Thankfully, Angie (Erika Christensen), the detective who was hiding in the bathroom at the time of the attack, hatched a plan to successfully kill the terrorists in the office — but she was unable to react in time to stop one of them from shooting Amanda in the chest.
Meanwhile, Ormewood, Faith and Franklin successfully fought off a bunch of Founder’s Front members, with the help of a van full of junior national archery champions at the crime scene (!) who were able to shoot flaming arrows into enemy territory. And just when it appeared that one last gunman was going to shoot Ormewood point blank, Will, who had forced a worker in the makeshift lab to reveal the location of the ambush, hit the terrorist with his car and saved the day.
The antitoxin was then successfully transported to the hospital. But later that evening, Ormewood, who had recently been diagnosed with a brain tumor, unexpectedly collapsed in his kitchen.
“The biggest challenge for us was making sure that we didn’t lose the emotions that we have come to really love from this show,” Thomsen said. “It was all about teeing up all of these character stories that would be blossoming — or wilting — at the same time, so that you could have a bio attack and then, in the midst of it, all of this stuff going on that still keeps you really tethered to the individual character journeys.”
As they prepare to reopen the writers’ room for Season 4, which will premiere in early 2026, Heldens and Thomsen break down those two emotional cliffhangers, what Angie’s pregnancy with Dr.

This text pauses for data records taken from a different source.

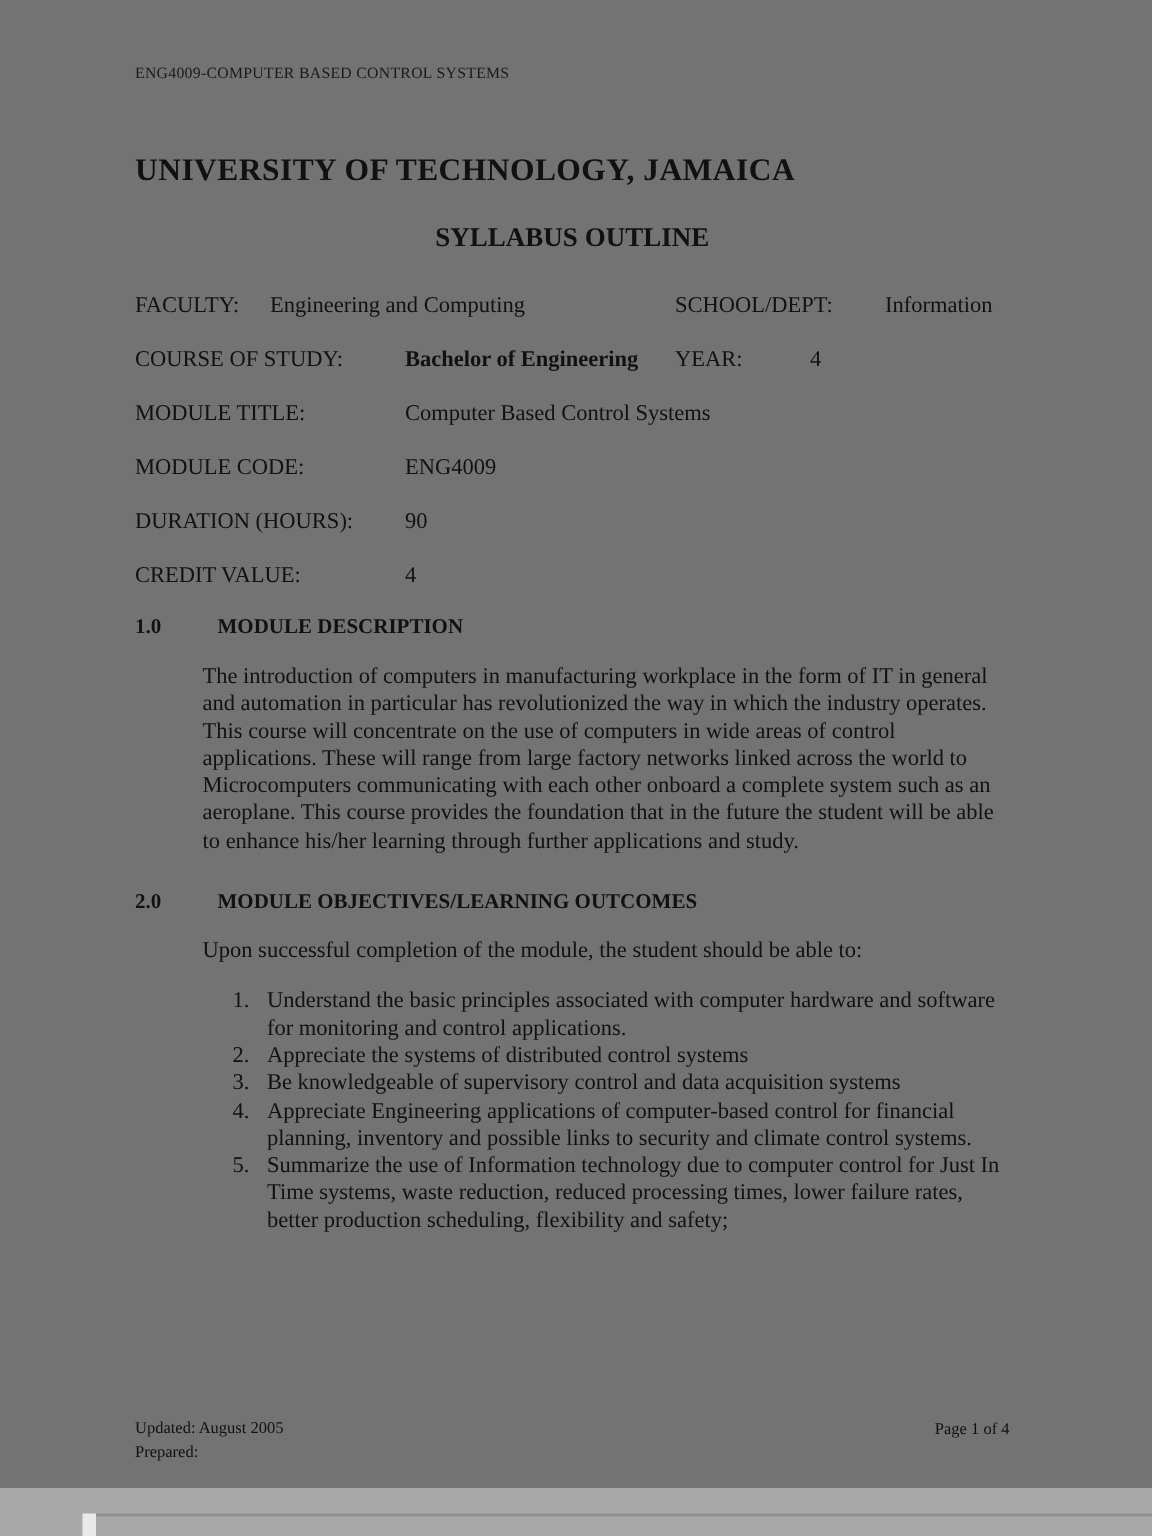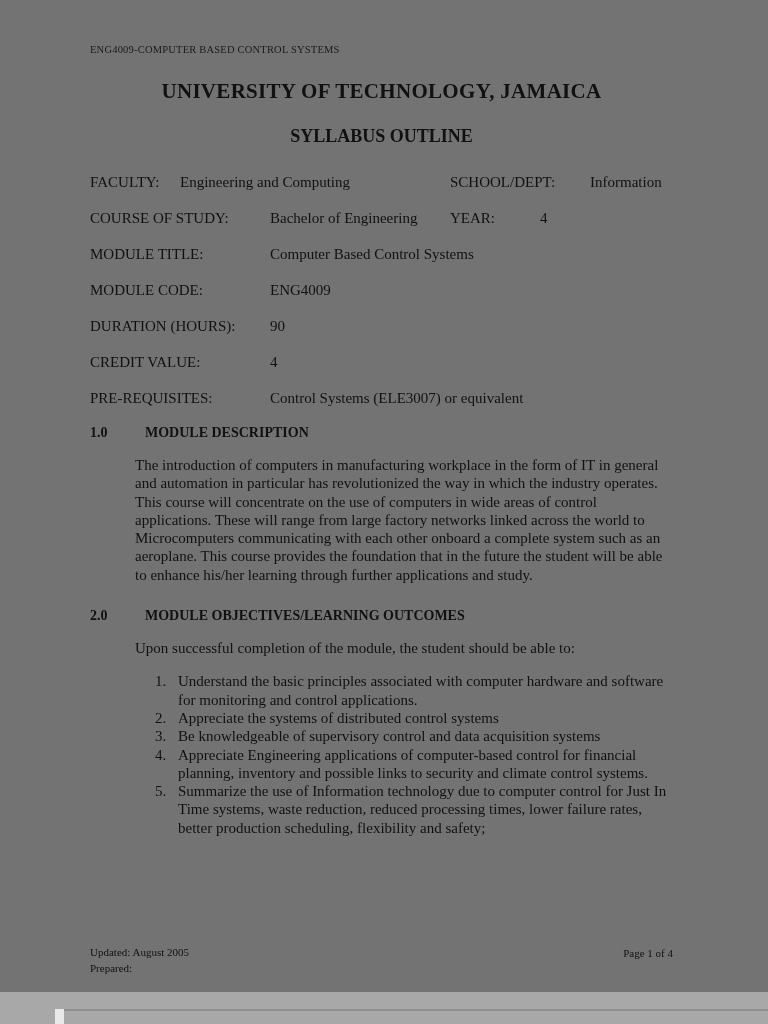"UNIVERSITY OF TECHNOLOGY, JAMAICA" .title { margin: 24px 0 0 0 -> 46px 0 0 0; text-align: center -> none }
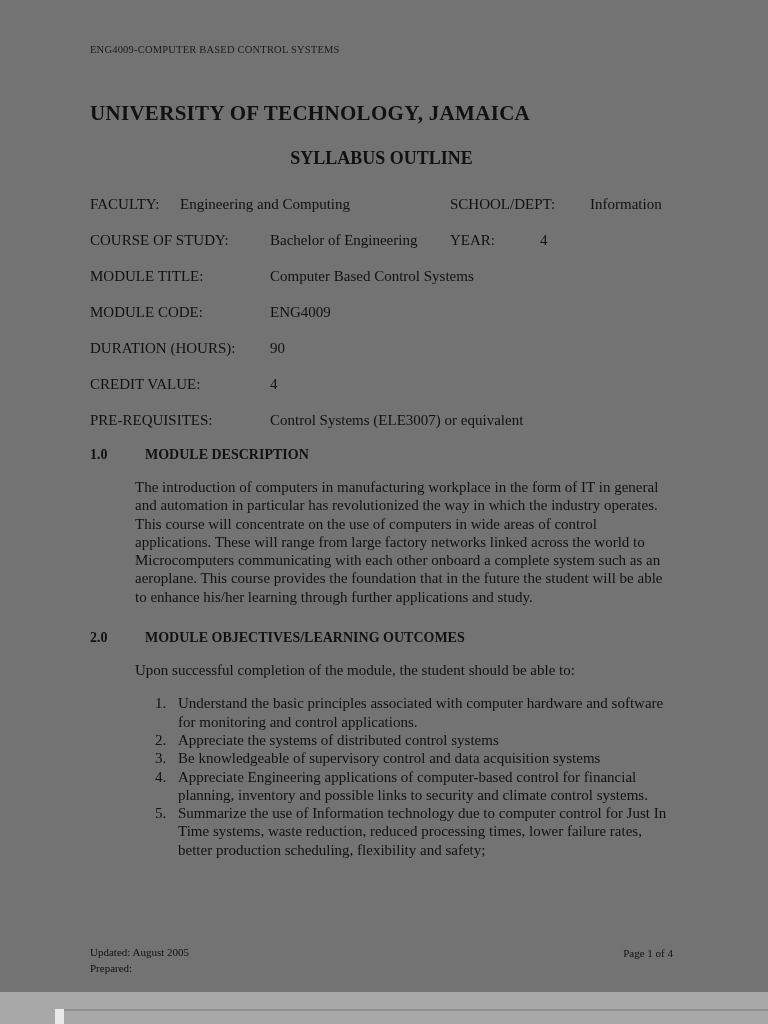"Bachelor of Engineering" .info-row .v2a { font-weight: none -> bold }
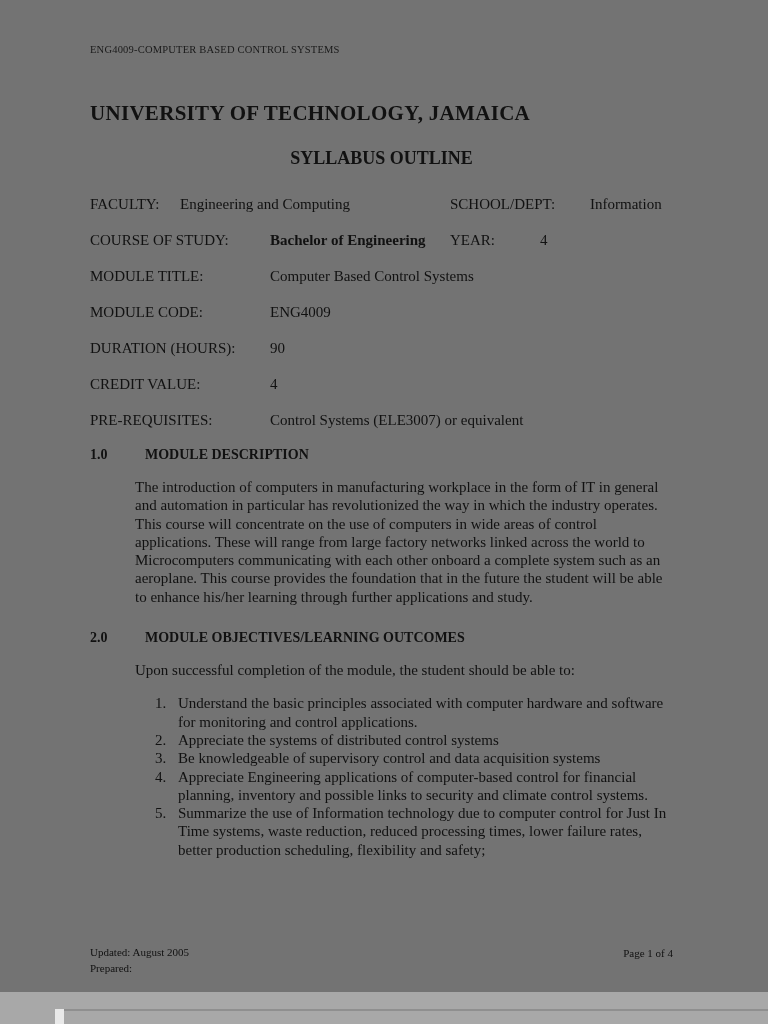"PRE-REQUISITES:" div.info-row { html: <div> <span>PRE-REQUISITES:</span> <span>Control Systems (ELE3007) or equivalent</span> </div> -> none }
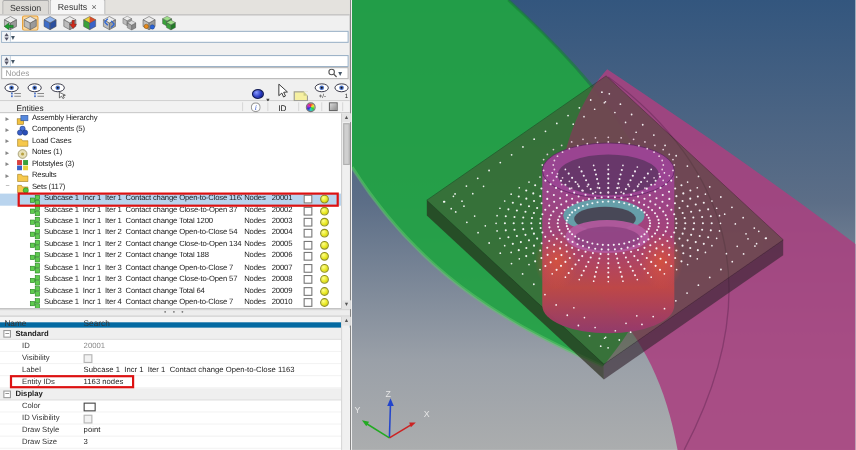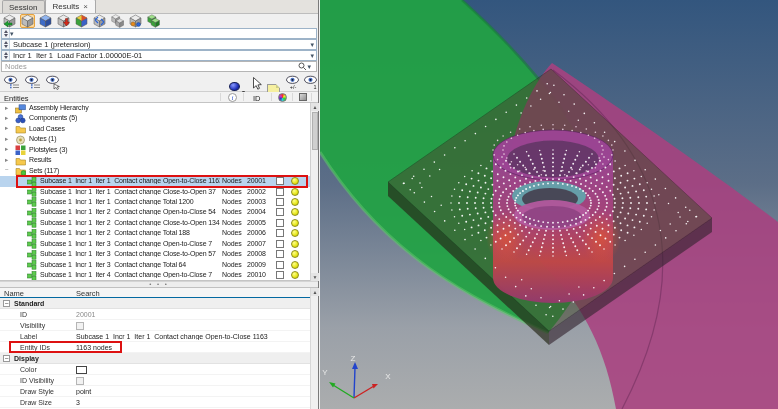"Subcase 1 (pretension)" div.combo { html: <div> <span> <i></i> <i></i> </span> <span>Subcase 1 (pretension)</span> <span>▾</span> </div> -> none }
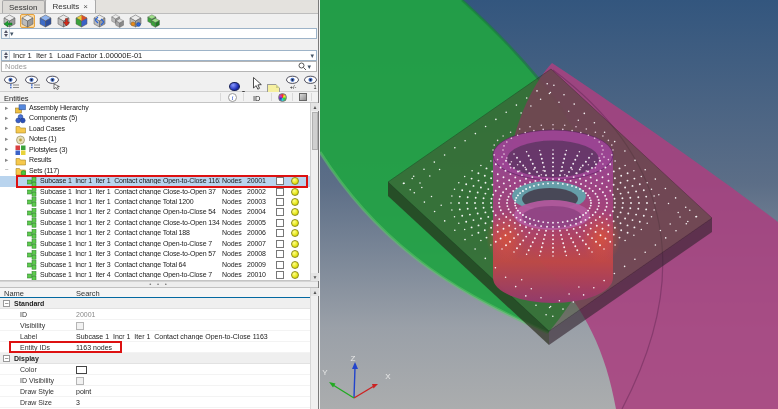"Incr 1 Iter 1 Load" span.combo-text { html: <span>Incr 1 Iter 1 Load Factor 1.00000E-01</span> -> none }
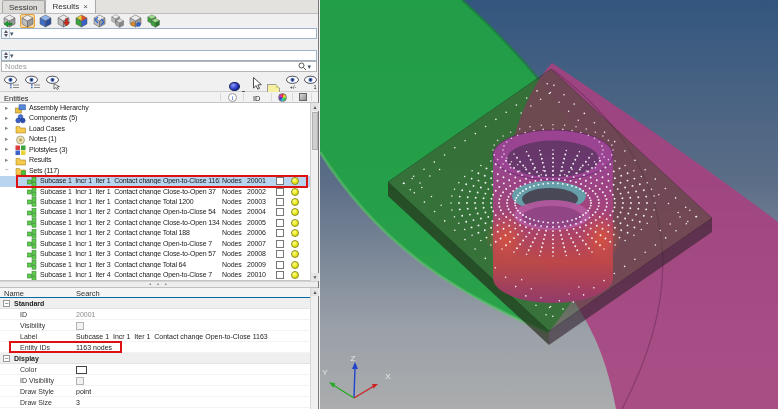"Entities" span { left: 4px -> 15px }
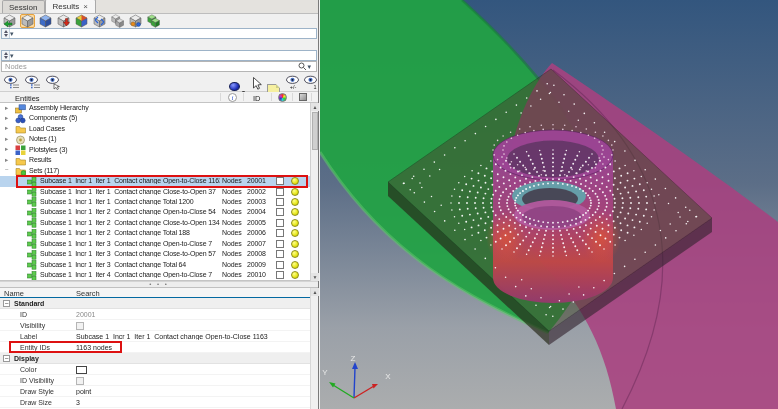"Name" #phead { border-bottom: 1px solid #0369a1 -> 5px solid #0369a1 }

Seth McDale (Scott Foley) will mean for her future with Will — and why they have chosen to introduce a brand new character as Will’s father but not a pivotal one from executive producer Karin Slaughter’s novels.
In the final minutes of the finale, Amanda is left in a coma after barely making it through her surgery, with Will pleading with her to wake up, and Ormewood suffers a seizure at the home he shares with Faith. How did you settle on these two cliffhangers?
Liz Heldens: For Will, I think that having his father come into his life and having his surrogate mother be threatened feels right to us. I was on set when that [final] hospital scene was being shot, and I was so moved. It was 2:00 in the morning, but he’s never said any of these things to her. They’re both so weird about feelings and a lot of stuff is left unsaid with them, which, as a writer, I really like.
But it was the first time you saw him really say what she means in his life and that he understood that she’s a stabilizing force for him, and there’s so much change happening in his life right now and he can’t lose her. So it just seemed like a real, emotional cliffhanger — and hopefully, he can say those things to her when she gets better and she can hear him.
Daniel Thomsen: On the Ormewood side of things, because the big revelation of his tumor happens at the end of Episode 14, we wanted to try and thread the needle of, on the one hand, he’s taking steps [to get his affairs in order].
But on the other hand, he’s a little bit in denial and he’s not quite ready to get the surgery because he’s not ready to go. He’s not ready for the surgery to have an unexpected complication. He’s not ready to get potentially really bad news about what the tumor is.
So we thought that it would be interesting that when he told his kids — which was a really powerful moment for me — there’s a little pre-scene that was Liz’s idea, that I thought was incredibly well-done. As he’s psyching himself up to go in to talk to his kids about his tumor, he’s in the other room listening to them play and give each other shit, and he’s like, “These are my kids.
I love them so much. They’re a part of me. And I have to go change their world right now.” So all of that stuff is really tough. But I think there’s something dramatic very interesting about how this entire crew has just saved the world, and now he deserves a beer and then … clunk. He can’t avoid his fate any longer.